Selain dampak dari dimensi psikologis antara lain kecemasan yang sangat tinggi, melemahkan / sangat mengurangi energi (motivasi), meningkatnya ketergantungan pada pihak lain. Ketergantungan masyarakat korban bencana mencakup antara lain ketergantungan pangan, keamanan, perbaikan sarana permukiman dan perbaikan sarana sosial-ekonomi.
Dampak psikologi politik juga muncul ketika korban bencana yang cukup berat harus dirawat intensif di rumah sakit jiwa yaitu dengan diisolir, maka individu ini akan mengembangkan pikiran instan bahwa pemerintah sangat kejam dengan memenjarakan mereka. Kasus ini muncul di Aceh, yakni menolaknya korban tsunami dirawat di rumah sakit jiwa karena individu ini tidak mau di”penjara” oleh pemerintah. Potensi konflik politik di Aceh dapat mengalami peningkatan disebabkan kesalahan persepsi (perception disorder) tentang pola perawatan gangguan perilaku dan penanganan kasus konflik politik.

C. BENCANA TEKNOLOGI
Saat ini dimanapun manusia hidup telah menjadi parasit bagi lingkungannya.
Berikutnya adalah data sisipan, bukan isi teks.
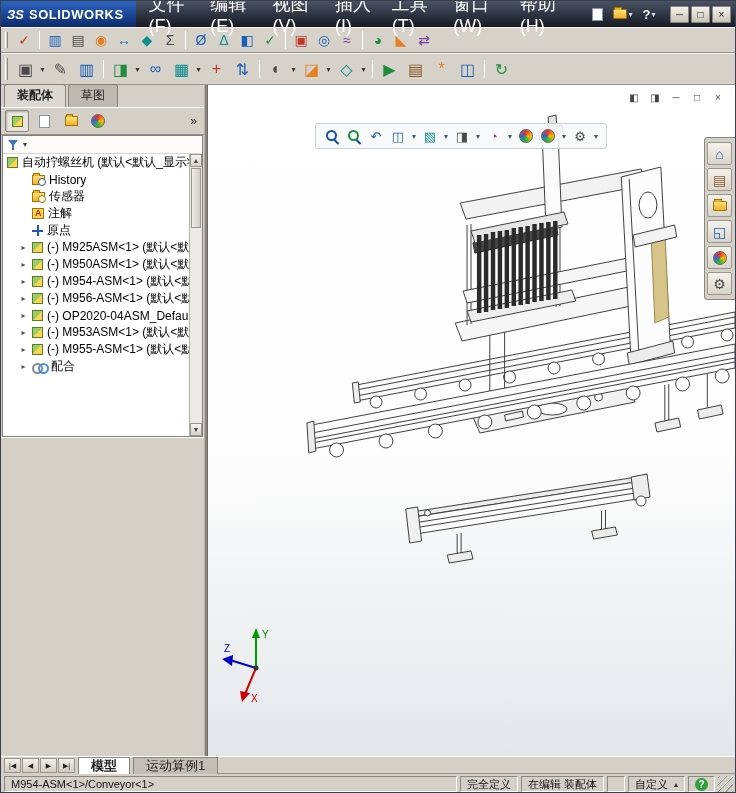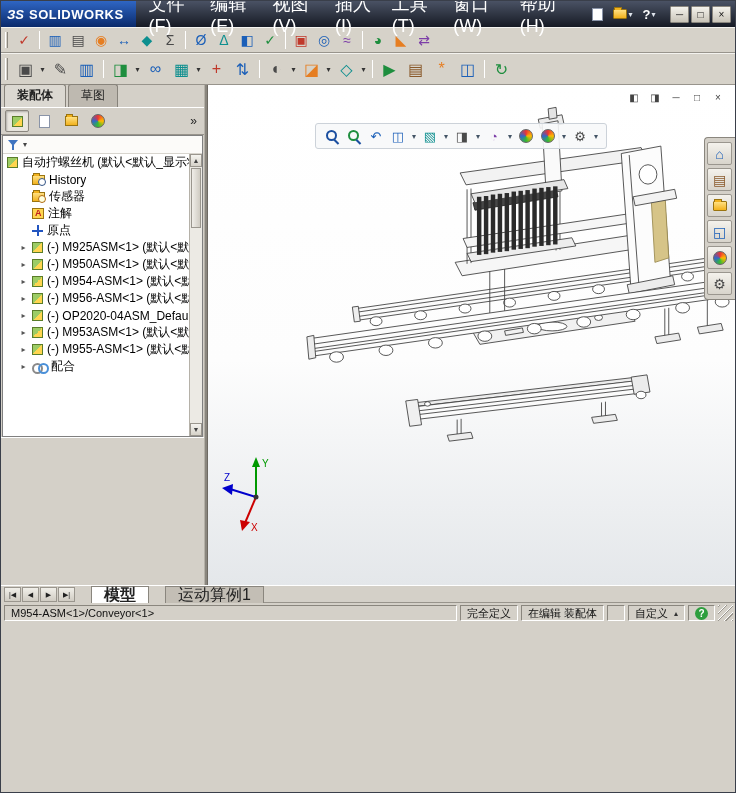"装配体" .main { height: 500px -> 671px }
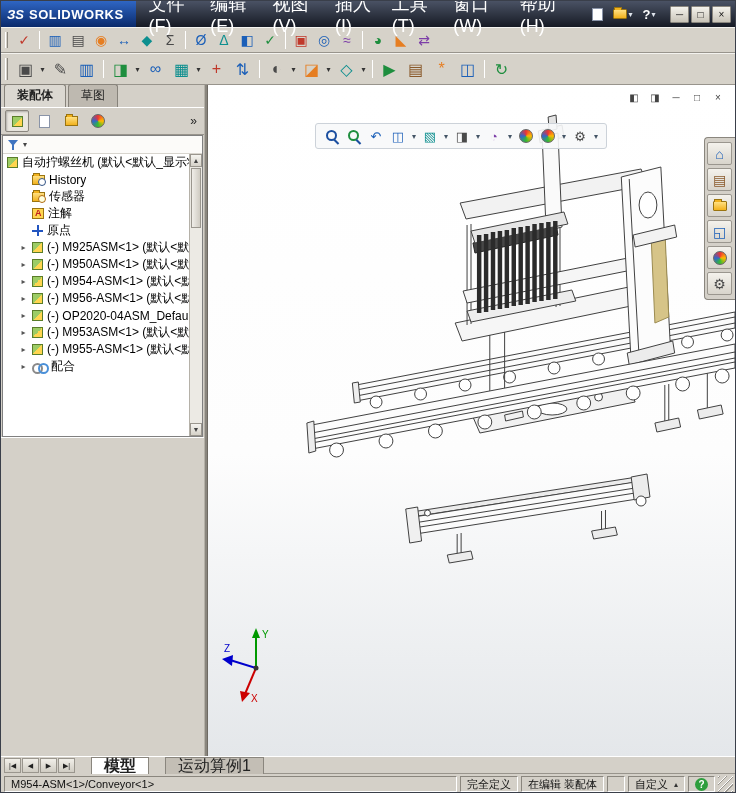"模型" .stab { font-size: 16px -> 13px; margin-left: 16px -> 3px }
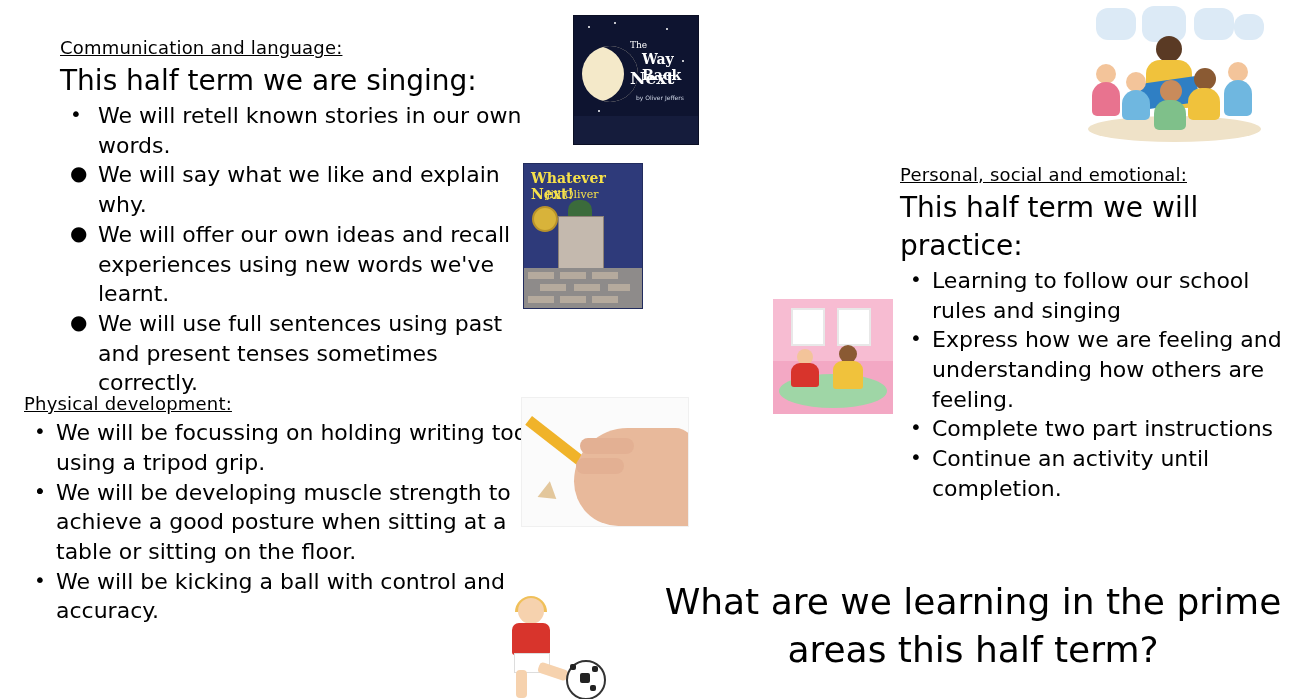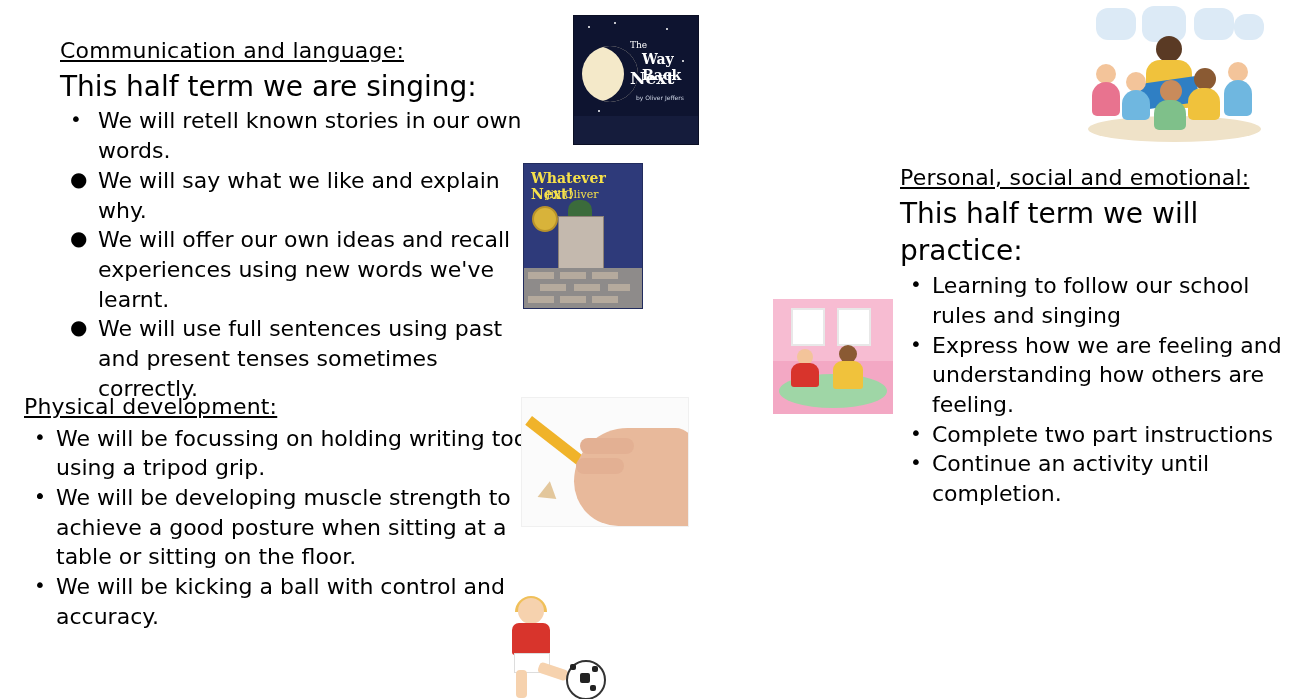"Communication and language:" .heading { font-size: 22px -> 18px }
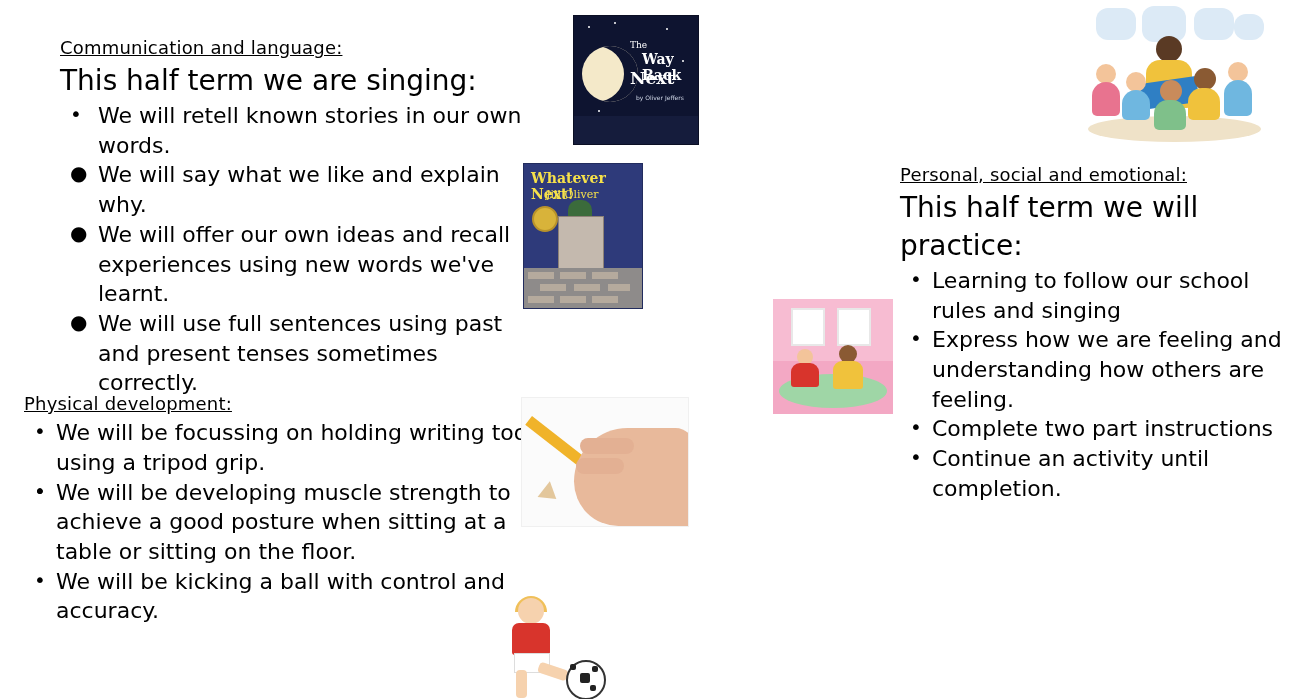"What are we learning in" div.block { html: none -> <div> <div>What are we learning in the prime</div> <div>areas this half term?</div> </div> }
Itulah fungsi prologue yang penulis sampaikan diatas. Betapa tidak, sebagai makhluk sosial manusia memiliki ketergantungan yang kronis kepada lingkungan. Tanpa lingkungan manusia tidak bertahan hidup. Kemudian manusia mengatur lingkungan, agar manusia terus mampu bertahan hidup. Berbagai temuan teknologi dicari dan dicoba, untuk meningkatkan kualitas hidup! Namun beberapa temuan teknologi justru mengakibatkan kerusakan lingkungan yang parah.
Umumnya, bencana teknologi disebabkan oleh perilaku manusia, baik sengaja dibuat oleh manusia (perang misalnya), human error atau karena miscalculation. Bell dkk. (1996) menyebutkan karakteristik bencana teknologi meliputi :
a. Human-made;
b. Durasi bencana sangat variatif;
c. Umumnya bersifat kronik, namun juga bisa akut dan tiba-tiba;
d. Biasanya lebih mudah dikendalikan dibandingkan bencana alam;
e. Bencana teknologi umumnya lebih mudah diprediksi;
f. Proses kerusakannya banyak yang tidak dapat diamati secara harafiah;
g. Efek post-disaster tidak seberat bencana alam (penelitian Barton 1969; Cuthberson & Nigg, 1987)
Selain hal-hal diatas, karena bencana teknologi yang umumnya lebih mudah diduga, biasanya juga cukup membantu korban untuk merepresi stres (Davidson, Colins & Baum dalam Veitch, 1995). Individu yang mampu memprediksikan terjadinya bencana akan mempersiapkan mental sebaik mungkin, sehingga dapat mengurangi tegangan yang muncul.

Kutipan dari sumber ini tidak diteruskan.